The Reluctant Spy (L'honorable Stanislas, agent secret, Spionaggio senza frontiere, also known as How to Be a Spy Without Even Trying) is a French-Italian spy-comedy film from 1963, directed by Jean-Charles Dudrumet, written by Michel Cousin, starring Jean Marais and Geneviève Page.

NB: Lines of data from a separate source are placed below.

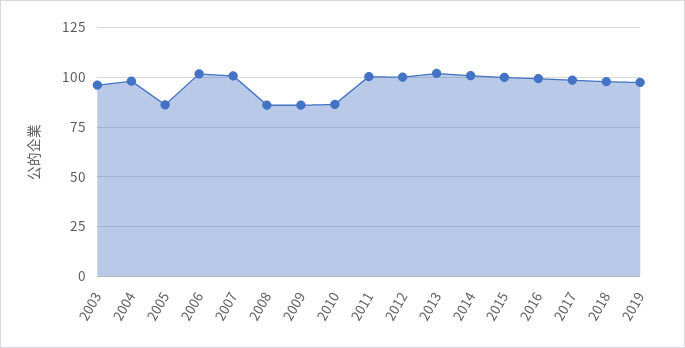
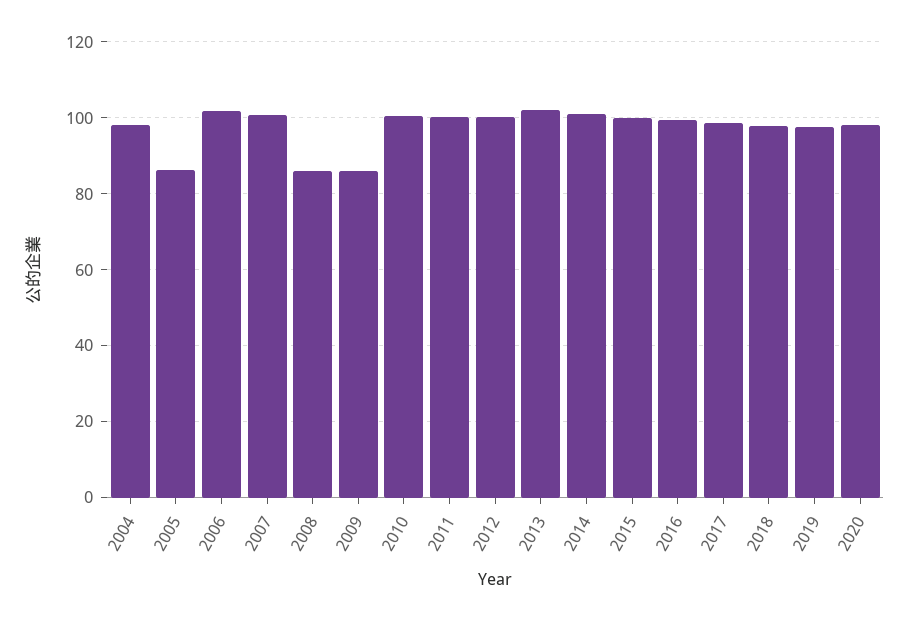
2003: 95 -> none
2010: 85 -> 100
2020: none -> 98

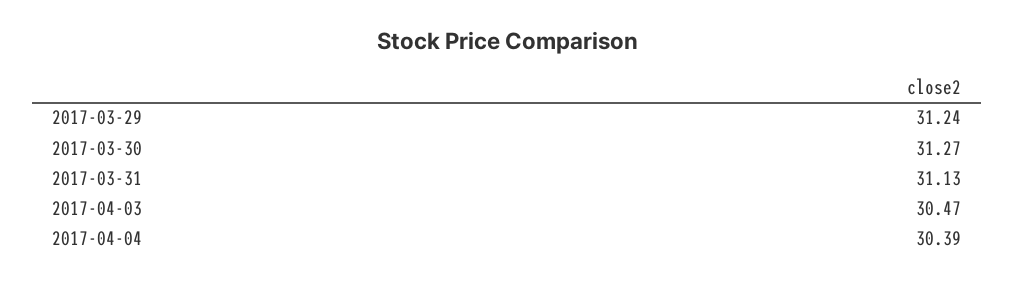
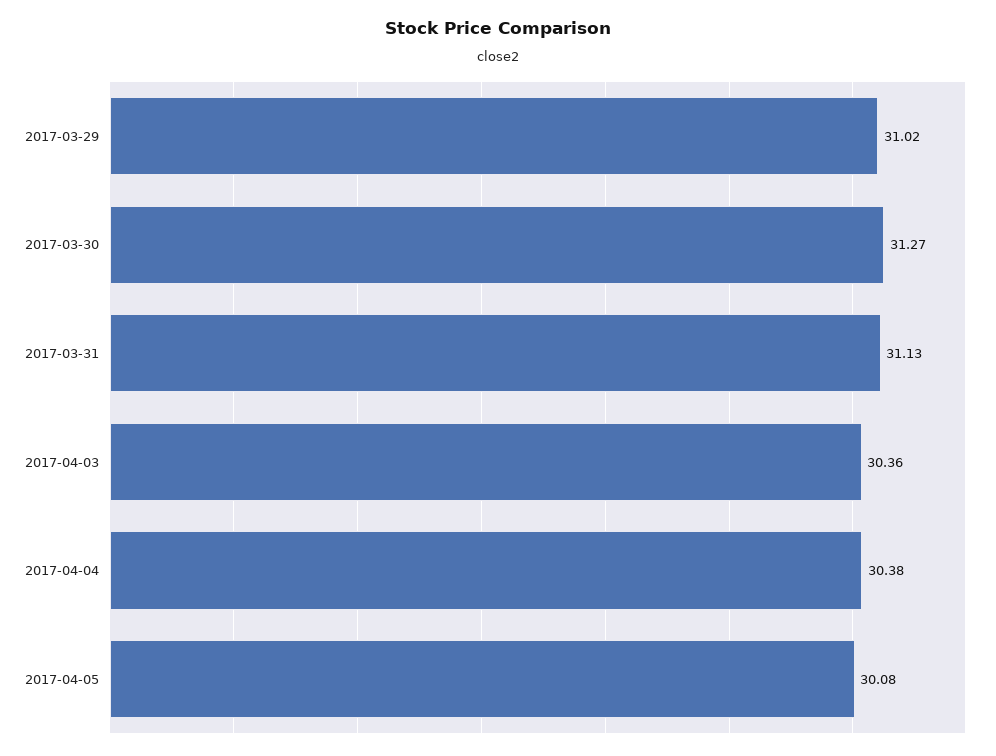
2017-03-29: 31.24 -> 31.02
2017-04-03: 30.47 -> 30.36
2017-04-04: 30.39 -> 30.38
2017-04-05: none -> 30.08

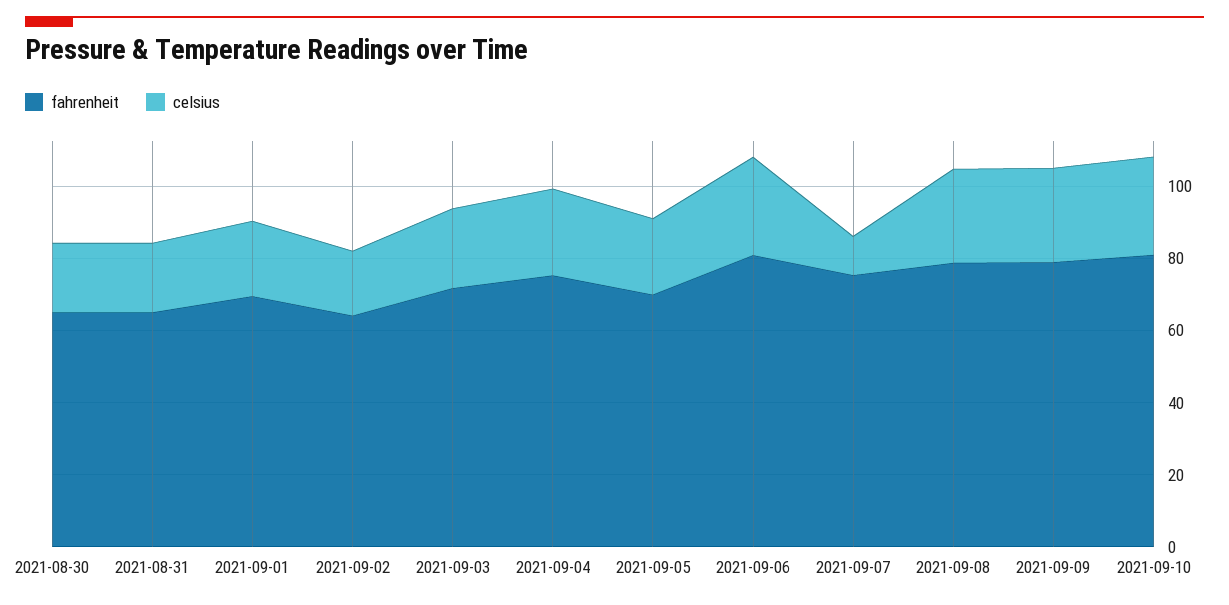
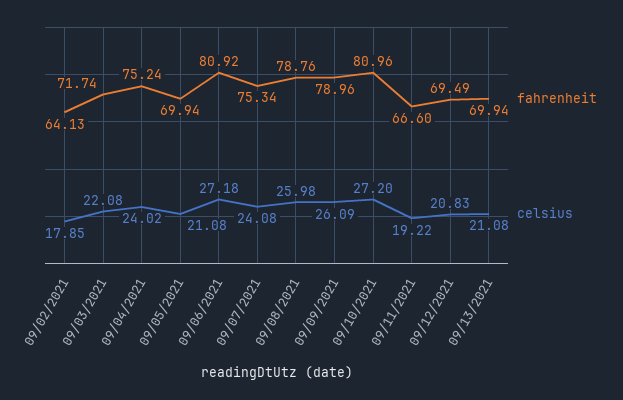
fahrenheit, 2021-08-30: 65 -> none
celsius, 2021-08-30: 20 -> none
fahrenheit, 2021-08-31: 65 -> none
celsius, 2021-08-31: 20 -> none
fahrenheit, 2021-09-01: 70 -> none
celsius, 2021-09-01: 20 -> none
celsius, 2021-09-07: 10 -> 24.08
fahrenheit, 09/11/2021: none -> 66.6
celsius, 09/11/2021: none -> 19.22
fahrenheit, 09/12/2021: none -> 69.49
celsius, 09/12/2021: none -> 20.83
fahrenheit, 09/13/2021: none -> 69.94
celsius, 09/13/2021: none -> 21.08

It is a parody of espionage films. It was followed by sequel Pleins feux sur Stanislas.

==Plot==
Stanislas Dubois is an ordinary businessman. When he meets a woman on a date in a restaurant, he takes off his coat. Upon leaving he confuses a similar coat with his own. Following this mix-up he becomes increasingly aware that something about him is attracting peculiar people. Hidden in his new coat is a microfilm which interests more than one secret service. After being drawn into the world of international espionage, a secret service of his own country hires him to lure enemy spies into a trap.

== Cast ==
- Jean Marais (Stanislas Evariste Dubois, director of an advertising agency)
- Geneviève Page (Ursula Keller, museum guide)
- Noël Roquevert (Inspector Mouton)
- Gaia Germani (Andrea, the female spokesman)
- Maurice Teynac (Alfred Thirios, the trafficker)
- Jean Galland (Colonel Derblay, press relations officer)
- Christian Marin (Lecanut, the secretary of Inspector Mouton)
- Mathilde Casadessus (Maria Linas, the diva)
- Marcelle Arnold (Miss Morin, the secretary of Stanislas)
- Hélène Dieudonné (grandmother of Stanislas)
- Germaine Dermoz (mother of Stanislas)
- Yvonne Clech (the lady on the train)
- Louis Arbessier (the museum director)
- Robert Rollis (mailman)
- Pierre Tornade (inspector)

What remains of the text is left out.